Introduction to Data Set
Each year, hundreds of thousands of people die in New York City due to multiple causes. I was interested in taking a closer look at these causes by using NYC OpenData’s New York City Leading Causes of Death data set. This data set uses death certificates in NYC since 2007 and categorizes these deaths by leading cause, gender, and race ethnicity. It calculates deaths by number of deaths, death rates within sex and race ethnicity categories, and age-adjusted death rates.
With the data provided, I wanted to answer some of these questions:
- What are the most prevalent causes of death?
- Do males and females die at the same rate in NYC?
- Which causes of death are most prevalent in each ethnicity?
- What types of death are most prevalent?
- Which ethnicity has the highest death rate?
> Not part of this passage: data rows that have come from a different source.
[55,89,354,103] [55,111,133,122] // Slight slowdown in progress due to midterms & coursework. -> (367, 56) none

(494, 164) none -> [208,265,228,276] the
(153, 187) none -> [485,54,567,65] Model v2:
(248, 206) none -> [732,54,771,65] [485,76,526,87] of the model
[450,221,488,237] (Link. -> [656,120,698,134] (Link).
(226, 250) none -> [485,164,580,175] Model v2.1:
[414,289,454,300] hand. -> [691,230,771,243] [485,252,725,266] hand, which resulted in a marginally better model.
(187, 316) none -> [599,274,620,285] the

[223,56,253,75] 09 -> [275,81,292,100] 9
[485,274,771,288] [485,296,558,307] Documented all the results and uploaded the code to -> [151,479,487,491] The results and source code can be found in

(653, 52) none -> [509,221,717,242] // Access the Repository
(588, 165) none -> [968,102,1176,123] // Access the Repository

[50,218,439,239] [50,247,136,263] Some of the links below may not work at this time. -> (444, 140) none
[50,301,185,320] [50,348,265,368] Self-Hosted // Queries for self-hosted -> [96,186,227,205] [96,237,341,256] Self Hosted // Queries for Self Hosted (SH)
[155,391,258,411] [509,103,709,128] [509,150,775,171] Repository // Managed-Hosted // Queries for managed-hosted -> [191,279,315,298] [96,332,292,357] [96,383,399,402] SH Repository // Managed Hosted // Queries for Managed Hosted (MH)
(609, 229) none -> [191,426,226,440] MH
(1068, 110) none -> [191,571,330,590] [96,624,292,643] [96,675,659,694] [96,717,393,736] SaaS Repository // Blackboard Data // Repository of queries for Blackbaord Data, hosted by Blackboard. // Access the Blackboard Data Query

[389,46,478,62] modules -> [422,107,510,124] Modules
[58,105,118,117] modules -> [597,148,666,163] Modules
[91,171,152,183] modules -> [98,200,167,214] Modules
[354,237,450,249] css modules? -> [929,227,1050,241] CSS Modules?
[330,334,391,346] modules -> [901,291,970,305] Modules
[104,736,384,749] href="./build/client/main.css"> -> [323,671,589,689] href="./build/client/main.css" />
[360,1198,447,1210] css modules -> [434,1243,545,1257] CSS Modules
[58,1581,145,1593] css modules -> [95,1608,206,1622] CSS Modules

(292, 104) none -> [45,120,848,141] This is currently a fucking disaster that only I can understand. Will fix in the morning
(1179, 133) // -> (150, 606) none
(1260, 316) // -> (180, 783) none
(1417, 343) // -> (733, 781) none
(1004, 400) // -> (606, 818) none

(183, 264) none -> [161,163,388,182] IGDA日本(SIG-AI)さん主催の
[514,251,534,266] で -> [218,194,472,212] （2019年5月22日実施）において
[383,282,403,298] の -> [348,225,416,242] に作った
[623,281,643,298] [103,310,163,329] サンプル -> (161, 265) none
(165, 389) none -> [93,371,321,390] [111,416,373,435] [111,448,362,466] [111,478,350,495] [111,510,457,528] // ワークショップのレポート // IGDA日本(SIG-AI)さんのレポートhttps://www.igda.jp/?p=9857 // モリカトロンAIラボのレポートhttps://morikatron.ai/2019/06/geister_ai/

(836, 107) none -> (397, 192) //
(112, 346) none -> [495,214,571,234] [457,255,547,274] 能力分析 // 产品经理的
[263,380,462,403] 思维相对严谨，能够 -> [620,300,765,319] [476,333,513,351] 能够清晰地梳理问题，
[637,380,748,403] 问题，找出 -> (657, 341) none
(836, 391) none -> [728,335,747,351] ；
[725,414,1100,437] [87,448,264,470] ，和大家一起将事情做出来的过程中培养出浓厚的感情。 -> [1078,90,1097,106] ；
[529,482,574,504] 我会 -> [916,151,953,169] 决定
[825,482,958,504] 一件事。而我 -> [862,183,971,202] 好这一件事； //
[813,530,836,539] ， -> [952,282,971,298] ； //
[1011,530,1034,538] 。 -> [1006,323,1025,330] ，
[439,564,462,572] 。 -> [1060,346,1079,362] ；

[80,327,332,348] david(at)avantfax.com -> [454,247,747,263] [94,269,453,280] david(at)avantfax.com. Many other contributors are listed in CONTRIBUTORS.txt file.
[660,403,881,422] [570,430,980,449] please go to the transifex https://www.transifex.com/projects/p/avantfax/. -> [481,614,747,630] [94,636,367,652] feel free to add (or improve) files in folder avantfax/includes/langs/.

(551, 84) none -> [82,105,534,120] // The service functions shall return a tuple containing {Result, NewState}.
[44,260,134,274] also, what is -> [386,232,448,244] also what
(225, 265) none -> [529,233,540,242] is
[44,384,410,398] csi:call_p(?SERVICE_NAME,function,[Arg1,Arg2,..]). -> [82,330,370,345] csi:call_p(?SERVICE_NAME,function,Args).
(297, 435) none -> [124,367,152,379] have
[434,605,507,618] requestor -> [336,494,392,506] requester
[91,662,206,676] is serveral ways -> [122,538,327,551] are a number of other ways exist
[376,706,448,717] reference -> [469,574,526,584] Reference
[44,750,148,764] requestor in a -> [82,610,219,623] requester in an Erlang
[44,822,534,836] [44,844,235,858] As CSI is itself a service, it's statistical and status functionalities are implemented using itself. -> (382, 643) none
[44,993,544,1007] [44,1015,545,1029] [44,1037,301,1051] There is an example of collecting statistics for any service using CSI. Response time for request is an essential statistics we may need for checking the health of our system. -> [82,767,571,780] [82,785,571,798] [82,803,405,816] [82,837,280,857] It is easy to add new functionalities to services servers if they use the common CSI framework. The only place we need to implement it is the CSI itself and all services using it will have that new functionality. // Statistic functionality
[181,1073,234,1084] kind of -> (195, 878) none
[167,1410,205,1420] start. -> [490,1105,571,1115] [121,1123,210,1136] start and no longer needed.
Discussion of Similar Visualizations
Visualizations of death rate data are quite popular and varied. Example 1 shows causes of death in the United Sates by both state and cause. This visualization interacts with both bar graph and map. If my data set had included boroughs or coordinates, it would have been interesting to see where in NYC deaths are most prevalent.
The other visualization I looked at was this simple node link map on the major causes of death in the 20th century (Example 2). It divides the causes of death into major categories with subcategories linked as nodes. It also includes sizing (and possible color, although I could not figure out the key) to show frequency. This visualization inspired me to additionally group my leading causes by type in Tableau to create a similar visualization (see Leading Causes by Type visualization).
Materials
To create by visualizations, I used the following materials:
Methods and Process
The data set had multiple quantitative and qualitative variables. At first, I played around with displaying them in different combinations on Tableau. Time was the easiest to use as a X variable, so I decided to create a timeline first. I used counts of death as my Y variable to show the trend in total # of deaths from 2007 to 2016. I also added the sex variable as a group to compare death numbers between males and females.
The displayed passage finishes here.